首頁 千古學案:夏商周斷代工程解密記

突破傳統的圍牆

夏商周斷代工程的研究計劃既已立項,根據國務院會議精神,李學勤、仇士華、李伯謙、席澤宗等四位首席科學家,即著手起草夏商周斷代工程研究項目的可行性報告、經費使用計劃及推薦工程專家組成員名單。

在起草的可行性報告中,“工程”的最終目標,是推算出一份有科學依據的夏商周三代年表。但是,由於學者們對三代不同曆史階段所掌握的材料不同,所以,“工程”在製訂目標時,按照由近及遠的路線,提出了詳略不等的要求。其具體目標是:

1.西周共和元年(公元前841年)以前各王,提出比較準確的年代。

2.商代後期武丁以下各王,提出比較準確的年代。

3.商代前期,提出比較詳細的年代框架。

4.夏代,提出基本的年代框架。

“工程”研究的途徑:

由曆史學、考古學、天文學和測年技術等學科的專家、學者聯合研究,並遵循下列三個步驟:

(1)對傳世文獻和甲骨文、金文等古文字材料進行搜集、整理、鑒定和研究,對有關的天文曆法記錄通過現代天文計算推定其年代;

(2)對有典型意義的遺址、墓葬資料進行整理和分期研究,並做必要的發掘,取得係列樣品,進行常規和AMS(加速器質譜計)的14C年代測定。

自左至右:“工程”首席科學家席澤宗、李伯謙、李學勤、仇士華

(3)對各課題通過以上兩種以及其他途徑得出的結論進行綜合,使研究進一步深化,得出盡可能合理的年代學年表。
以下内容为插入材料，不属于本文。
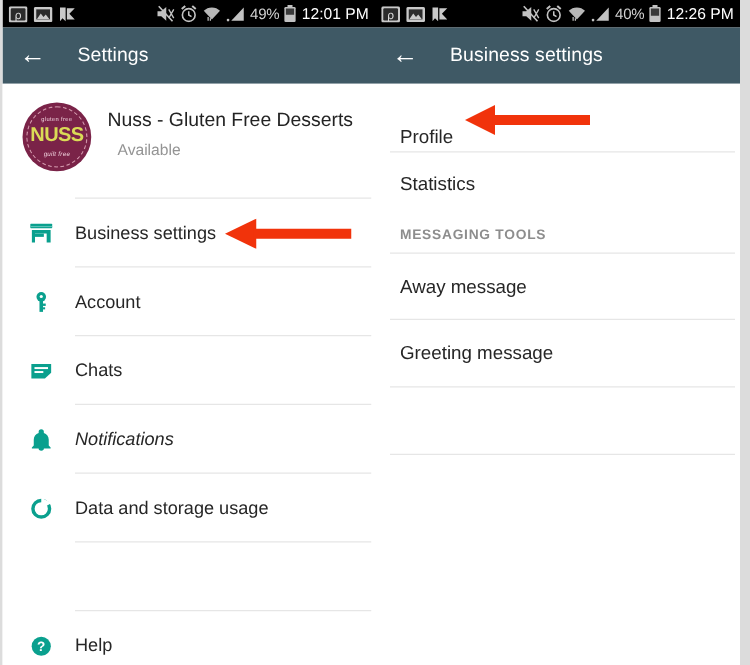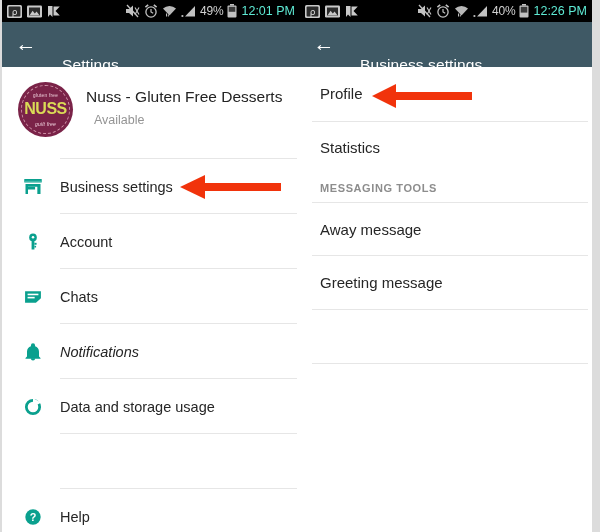"12:01 PM" .sb-text { color: #5eead4 -> #ffffff }
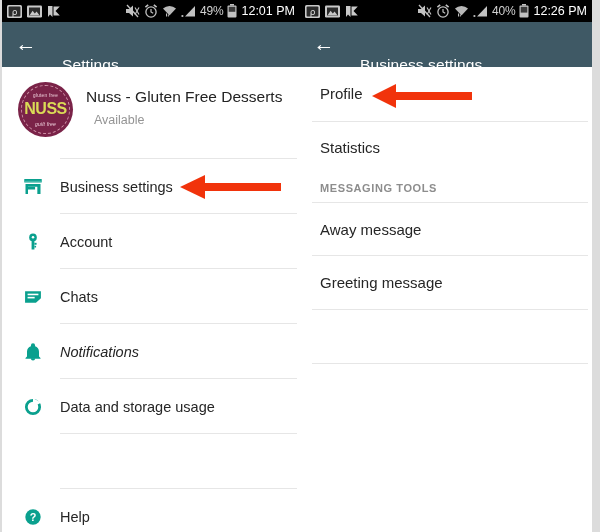"Settings" .appbar-title { margin-top: 20px -> none }
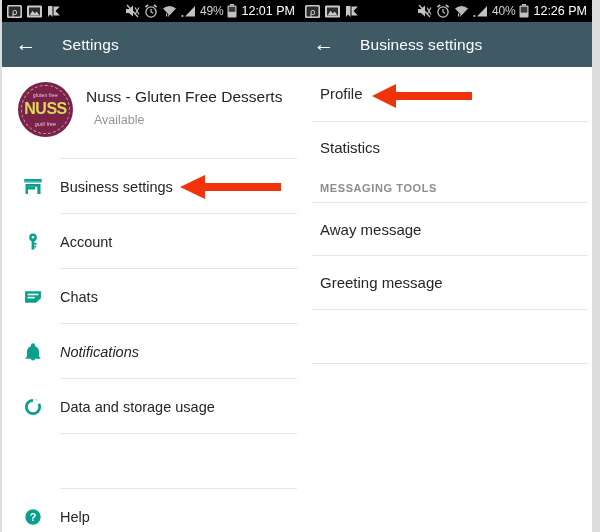"Profile" div.rrow { top: 7px -> 23px }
有了以上三種大的途徑,接下來就是對課題和專題的設置。由於這是一個既寬泛又具體的問題,所以在設置時讓四位首席科學家頗費了一番腦筋。當時擺在麵前的有兩種選擇:

一、按學科組合專題和課題,其利在於符合學者們習慣的思維方式和工作方法,其弊在於各學科成果的融合過程將滯後,不利於推進交叉研究。如曆史學方麵,古文獻和古文字是研究夏商周年代學的重要依據,共和元年被認定為是公元前841年,就是靠傳世文獻推算出來的。當年司馬遷撰寫《史記》時,之所以能排出《十二諸侯年表》,也正是因為從共和以下,諸侯的年代排序是清楚的。但是,古代文獻中能明確推算出的年代也隻到公元前841年。再往前的年代,由於文獻記載不一致,就很難甚至無法僅憑文獻記載推算出科學、準確的結論。天文方麵也是如此,天文學在回推星象記錄方麵不管有多麽精確,但它本身無法獨立解決夏商周年代學的推算問題。如西漢的劉歆利用當時的天文學和曆法知識進行推算,結果弄出了一大堆不合事理的問題。因為當時的曆法和文獻中關於星象的記載有問題,劉歆的推算也自然就有了問題,如果後人仍用這些有問題的材料推算,其結果依然不可能準確。因此,利用天文學對夏商周年代學進行推算,首先需要曆史學、考古學等提供背景材料,如利用考古發掘的甲骨文、金文等可以彌補曆史文獻中的不足,古巴比倫的曆史就是靠出土的一大批天文材料才排出一個相對準確的年代順序的。當曆史學和考古學通過曆史文獻和地下考古發現的研究對某段曆史或某一曆史事件提出一個相對準確的時間範圍後,天文學家就可以利用現代天文學知識和方法,運用現代科技運算手段,對其時的天象進行推算、研究,並得出一個更精確的時間結論。曆史學家對古文獻、金文和甲骨文中的日月食和行星運動現象的記載進行研究,可以確定一個有關它們發生的比較長的時間範圍,天文學家則可以在這一時間範圍內進一步考察共發生過幾次,並推算出哪一次更有可能,從而使曆史年代更接近於準確。